Hundreds of rain-soaked shoes stood pointed in a united direction as one voice in solitude erupted into chants for change.
On Wednesday, March 14 at 10 a.m., a procession of MC students made their way out of the normally closed-off front gates as they marched to the grass area in the front of the school. Staff looked on as the students exited continuously guarded front gates. Police and an arrangement of parents and local news reporters gazed silently at the crowd centered around a single movement. There was no struggle between the protectors and the protected, as was true throughout the nation as thousands of students took part in the walkout intending to place further pressure on lawmakers, by speaking out against gun violence.
After the Feb. 14 shooting at Marjory Stoneman Douglas High School in Parkland FL, student protesters have spent relentless days outside the state capital building demanding stricter gun control. Success came in the form of a new state bill that changed the age to purchase a firearm to 21 in Florida.
Yet, after no new legislation at the national level appeared, it has become more prevalent than ever that students involved intend to use their voices to speak up about issues that affect them personally.
“This is a national issue at this point and there are a lot of things not being done by adults, there’s just a lot of talk but not a lot of action,” MC senior Alice Tran said. “It’s up to us [students] to make change and do what we can do. We can’t vote yet so we need to put all of our efforts into spreading awareness.”
In the past 20 years, school shootings have become a steadily recurring event in the nation.
“At this point, it’s sad we’re not as hurt by shootings as we should be because we grew up in an era where [shootings are] an often occurrence,” Tran said. “I’m sad, but I didn’t cry about it, and that’s sad.”
The 1999 Columbine high school shooting introduced the nation to a new era of violence.
“It’s post-Columbine,” MC senior Kelly Chase said. “We haven’t lived in a world where that hasn’t happened. It’s always been after Columbine.”
After the nation-wide walkout, students have mixed emotions as to the true impact teenagers can have on legislation.
“I almost feel like nothing will happen,” Chase said. “If nothing happened after Sandy Hook, after little innocent children were killed, I feel like nothing will happen, but I’m hopeful that things will change.”
Others view this event as a calling to the future, when a new generation will hold the power to change the world into one with greater restraints.
“I think that it’s mostly high school students that are taking part in this and we’re all going to be grown up soon,” Tran said. “We are the future, and if [the current older generation] doesn’t do anything about it, then we’re going to do something about it.”
More than ever, it appears that the youth are working to become a powerful force in the eyes of the government.
“I think this will elicit change and give a new view on teenagers,” MC senior Jenna Bautista said. “[Teenagers] are known for being very nonchalant when it comes to politics but now we are being active.

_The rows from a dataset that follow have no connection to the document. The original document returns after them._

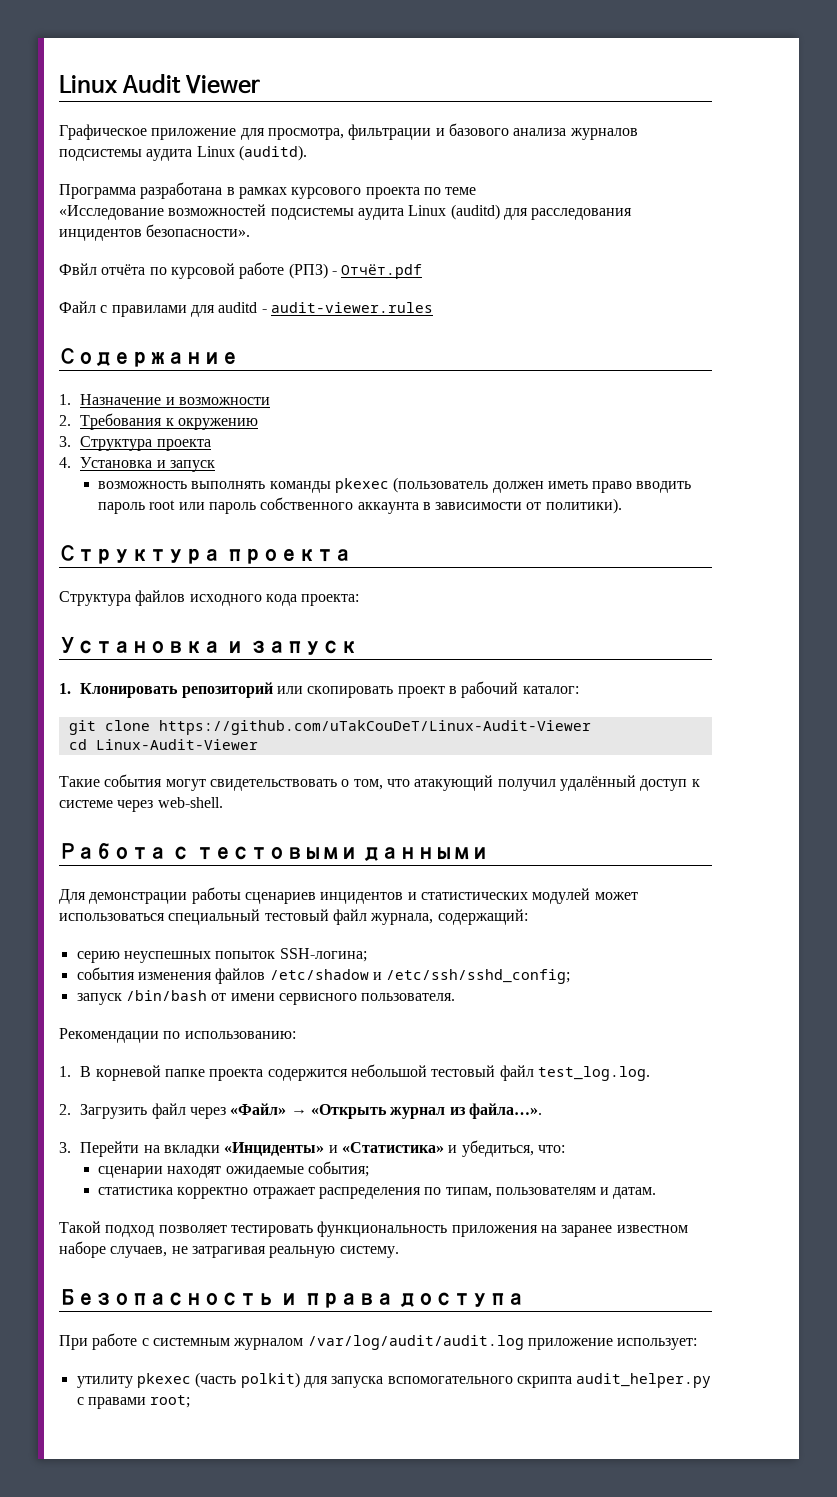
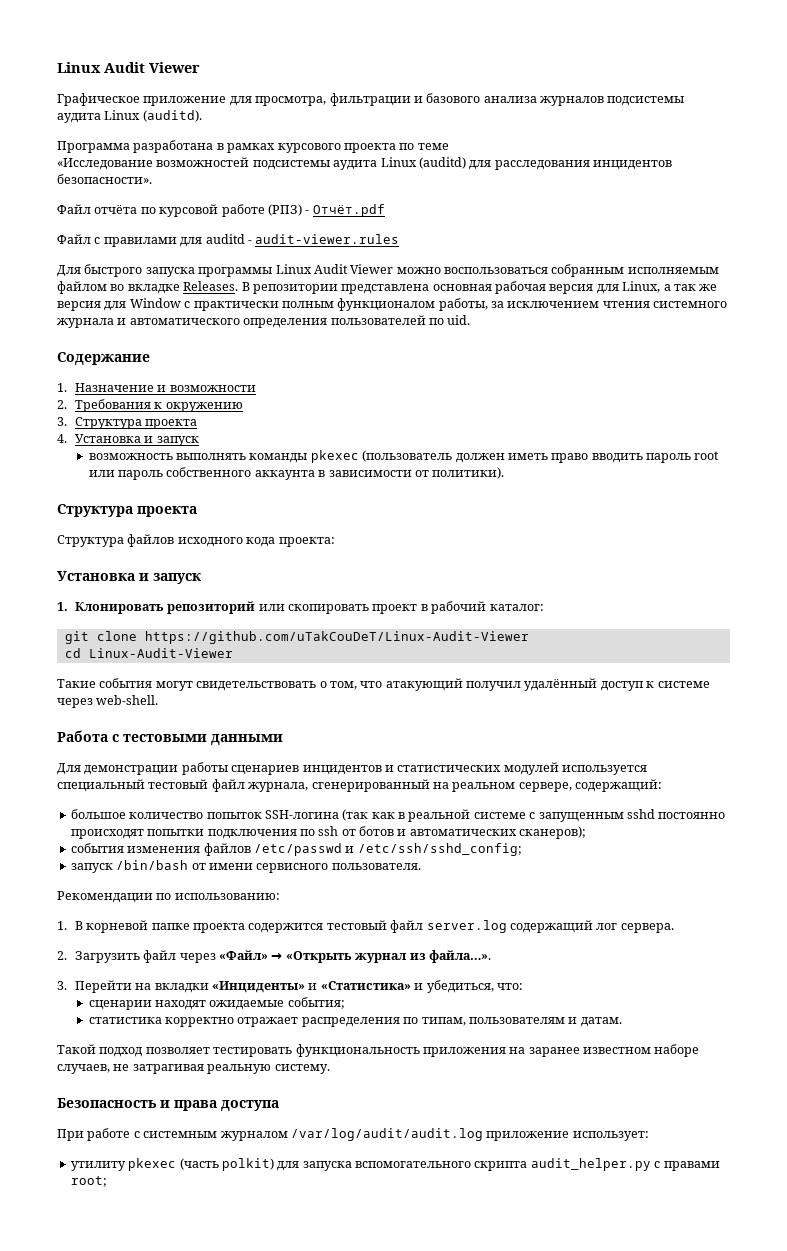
- Фвйл отчёта по курсовой работе (РПЗ) - Отчёт.pdf
+ Фaйл отчёта по курсовой работе (РПЗ) - Отчёт.pdf
+ Для быстрого запуска программы Linux Audit Viewer можно воспользоваться собранным исполняемым файлом во вкладке Releases. В репозитории представлена основная рабочая версия для Linux, а так же версия для Window с практически полным функционалом работы, за исключением чтения системного журнала и автоматического определения пользователей по uid.
- Для демонстрации работы сценариев инцидентов и статистических модулей может использоваться специальный тестовый файл журнала, содержащий:
- серию неуспешных попыток SSH-логина;
+ Для демонстрации работы сценариев инцидентов и статистических модулей используется специальный тестовый файл журнала, сгенерированный на реальном сервере, содержащий:
+ большое количество попыток SSH-логина (так как в реальной системе с запущенным sshd постоянно происходят попытки подключения по ssh от ботов и автоматических сканеров);
- события изменения файлов /etc/shadow и /etc/ssh/sshd_config;
+ события изменения файлов /etc/passwd и /etc/ssh/sshd_config;
- 1. В корневой папке проекта содержится небольшой тестовый файл test_log.log.
+ 1. В корневой папке проекта содержится тестовый файл server.log содержащий лог сервера.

Hopefully it will actually change legislation and also show adults that teenagers and now actually getting involved politically more than ever.”
The hope that this walkout may lead to direct improvement in the surrounding community is another incentive driving students to get involved in this national movement.
“I want to make a positive change to our school community and help increase the safety that the Poway Unified School District enforces involving students,” MC sophomore Randy Bach said. “Many people have the mentality that I do that one person can make a change and therefore all of them added together will make a change. We’ll stand up and show [the government] that we have a voice, too.”
At the MC walk-out, several speakers stood firmly as they spoke to their fellow student body about political activism and the importance of being involved in any way possible to bring an end to unnecessary gun violence.
“We [Social Justice Club] decided as a group that it would be best for MC to show their support with civic engagement and exercising their first amendment rights by protesting current nationwide gun laws,” MC senior and President of Social Justice Club Anika Dandekar said. “It means a lot to me that a lot of people showed up because it’s in the interest of public safety just to prevent things like this from ever happening again.”
Because of the unpredictability of school shootings, these events have the potential to impact students everywhere, one of the reasons some students at MC are advocating for the reform of current gun control laws.
“There hasn’t been so much support for gun control before people our age started getting involved,” Dandekar said. “That’s why it means so much to us [students]. We could be victims just like the victims of Parkland. It’s important that we step up and stand up for ourselves.”
As an individual with the chance to speak out, Dandekar used her time addressing the crowd about the topic of activism and what the high schooler can really achieve in the world of politics.
“In my speech I was trying to put across what people in high school can do,” Dandekar said. “If [students are] 18, they can vote for state legislature and Congress, and if people are younger than 18, they can still volunteer for campaigns and support candidates. We need to put this momentum into tangible action. I just wanted people to know that there is something they can do at this age.”
As the students of the nation begin to unite as an unbreakable front in the political battle for stricter gun control laws, the rest of the world can only look on and watch out: teenagers have established their power, and it will only accelerate as their movement gains momentum.